A partir desse dia então, Nick Thompson, passou a ter a fama, merecida ou não, de sábio de grande valor. E tudo que fizesse ou dissesse era interpretado à luz dessa opinião. Se ele pegava uma pena de pássaro que caíra estava estudando aerodinâmica. Se demorava-se a ver o por do sol, estaria compondo poesias imortais. Se respondia por monossílabas era para não gastar seus preciosos neurónios com conversas tolas e se vestia sempre a mesma cor de roupa era porque isso certamente teria um efeito positivo na saúde e bem-estar das pessoas. Até houve quem notasse que o prefeito estava repetindo mais vezes o seu terno azul-marinho...
Certa ocasião enquanto os homens estavam reunidos a tomar cerveja o Sr. Nick entrou e saudou a todos cordialmente. Ofereceram-lhe cerveja e o homem aceitou de bom grado, pois estava quente e uma geladinha ia bem. Discutia-se a supremacia do transporte aéreo sobre o marítimo. Havia, como sempre, dois partidos. Uns defendiam os aviões, outros os navios. A conversa estava acalorada. Havia que aproveitar o fim da tarde em discussão, já que mais nada havia a fazer na cidade, senão esperar pelo jornal da noite na televisão e isso ainda ia demorar ainda um bom tempo.
Depois de muitos argumentos pró aéreos e pró marítimos houve um que teve a ideia de questionar o ilustre visitante, que segundo o conceito geral era um sábio. O arguido olhou para os presentes com ar distraído, levantou as sobrancelhas por alguns segundos e baixando-as de seguida abriu um sorriso suave e encantador e com um leve dar de ombros abanou a cabeça como que reiterando o óbvio.

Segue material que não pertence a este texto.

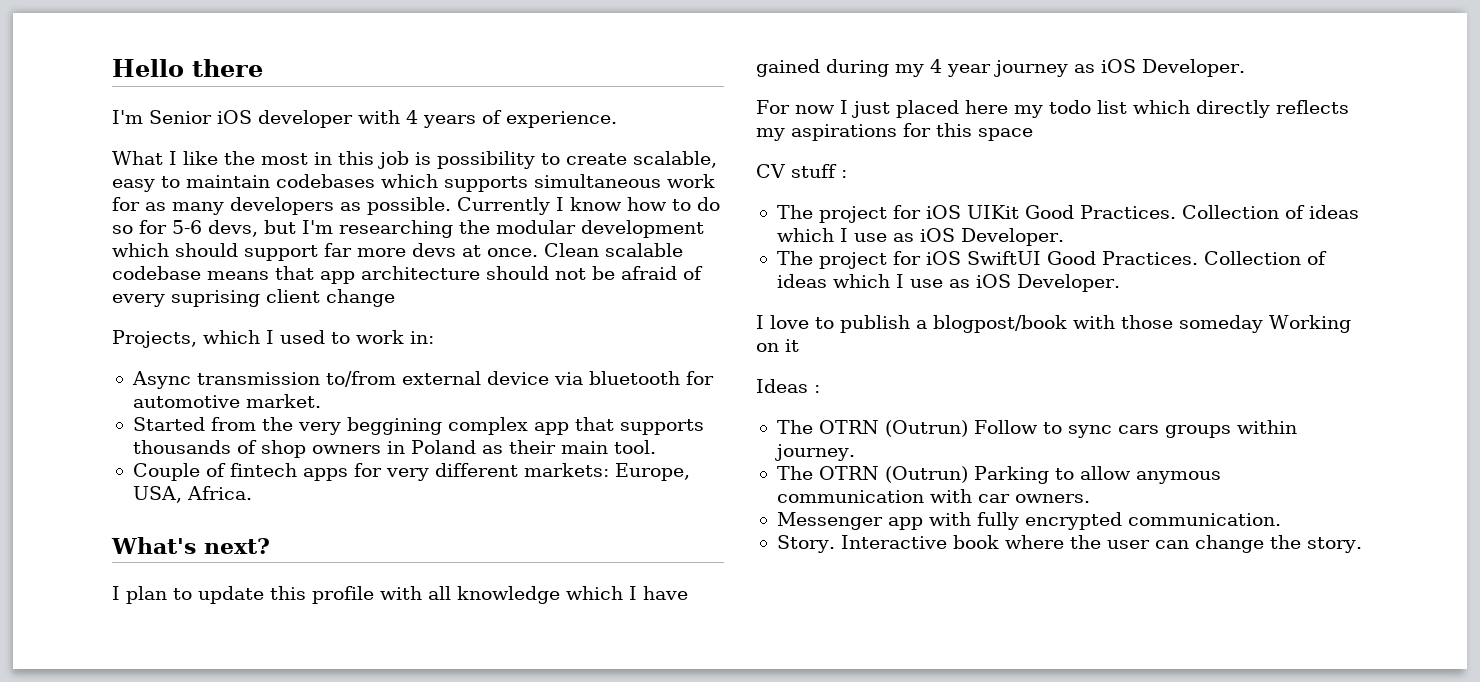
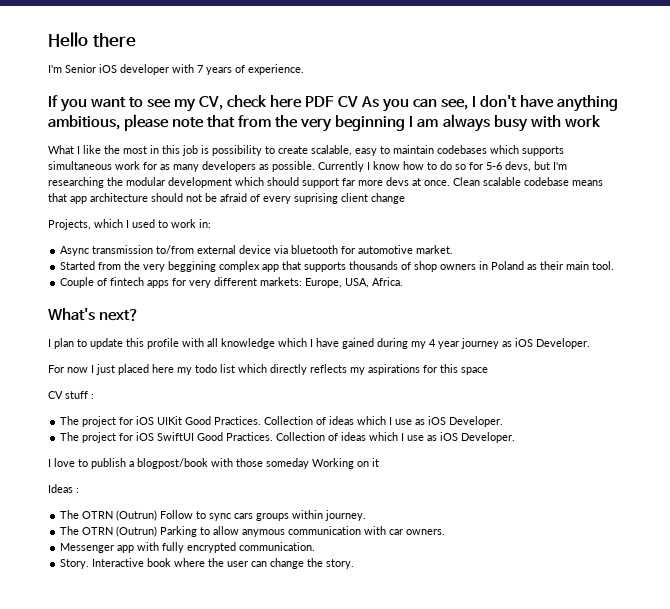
- I'm Senior iOS developer with 4 years of experience.
+ I'm Senior iOS developer with 7 years of experience.
+ If you want to see my CV, check here PDF CV As you can see, I don't have anything ambitious, please note that from the very beginning I am always busy with work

Aquele gesto foi seguido de perto por todos e por incrível que pareça terminou a discussão. A todos parecera que o génio visitante rematara a polémica como ninguém e o gesto foi descrito exaustivamente sobre as mesas de jantar das várias casas locais. É claro que cada lado da disputa reclamava o referido gesto como sendo a afirmação cabal de sua vitória no conceito do sábio. Mas a verdade é que todos concordavam com a profunda astúcia e tremenda sabedoria do indivíduo.
Ainda não completara um mês que o Sr. Nick estava na cidade e o prefeito já o convidara a ser sócio de um negócio importante, o xerife lhe encomendara dois discursos sobre segurança pública no centro cívico e a senhorita Samantha Brown se preparava para acabar com seus dias de solteira, no que seria o grande casamento da década.
Porém, misteriosa e quase furtivamente como chegara, o estranho se foi. Não chegou a se despedir de ninguém. Não terminou de usar os dias pelos quais pagara a pensão da Betty Sue. Simplesmente saiu de mala na mão e fora dos limites da cidade pegou carona, desaparecendo das vidas de todos sem deixar rastro.
Iniciava-se a lenda, o mito. Tinham sido visitados por um génio por algum tempo e alguns mais espiritualistas até falavam de anjo ou outro ser se uma realidade desconhecida. Houve inclusive quem sugerisse trazer a televisão para fazer uma reportagem, pois jurava que o tal Nick era, na verdade, um extraterrestre que viera investigá-los. Fosse como fosse, tinham sido dias de excitação na cidadezinha.
Passaram-se algumas semanas e um carro com chapa de outro estado e símbolo oficial parou à frente da pensão de Betty Sue. Era um sábado de manhã, perto da hora do almoço e o local estava abarrotado, como de costume. Os dois homens que desceram pareciam de alguma instituição estatal e o carro trazia um emblema na porta. Alguma coisa sobre Saúde Pública. Entraram, pediram café e sanduíches e ficaram conversando um pouco.
Quando a dona da pensão trouxe os pedidos lhe mostraram uma fotografia. Era do Nick! Betty Sue gelou! Conhecia ela o homem? Ela fez sinal que não. Todos os presentes estavam em suspense, acompanhando a situação.
- É algum criminoso? (perguntou ela temerosa)
- Não! (afirmou o homem rindo) Nick não faria mal a uma borboleta! É apenas maluco! Completamente louco! Fugiu do Sanatório de Memphis há dois meses e tivemos uma denúncia que teria vindo para estes lados. É que levou todo o dinheiro da recepção... Ainda era uma boa quantia!
Betty Sue deu um sorriso amarelo e voltou-se. Todos os cidadãos presentes a olhavam. Podia-se ver em seus olhos o espanto e a quase incredulidade.
A verdade é que nunca mais ninguém falou de Nick Thompson naquelas paragens.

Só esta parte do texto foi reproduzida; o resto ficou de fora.